- **REQUIRED WORK**:
Your task is to quote the listing below exactly, beginning with its first line and ending on the line bearing "by running npm".
[[ PROVIDED DATA, beginning ]]
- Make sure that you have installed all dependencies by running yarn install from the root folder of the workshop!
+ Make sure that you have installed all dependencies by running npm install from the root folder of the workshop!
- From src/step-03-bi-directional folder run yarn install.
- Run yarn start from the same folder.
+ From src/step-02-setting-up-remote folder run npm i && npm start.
[[ PROVIDED DATA, end ]]
- **WRITTEN RESPONSE**:
- Make sure that you have installed all dependencies by running yarn install from the root folder of the workshop!
+ Make sure that you have installed all dependencies by running npm install from the root folder of the workshop!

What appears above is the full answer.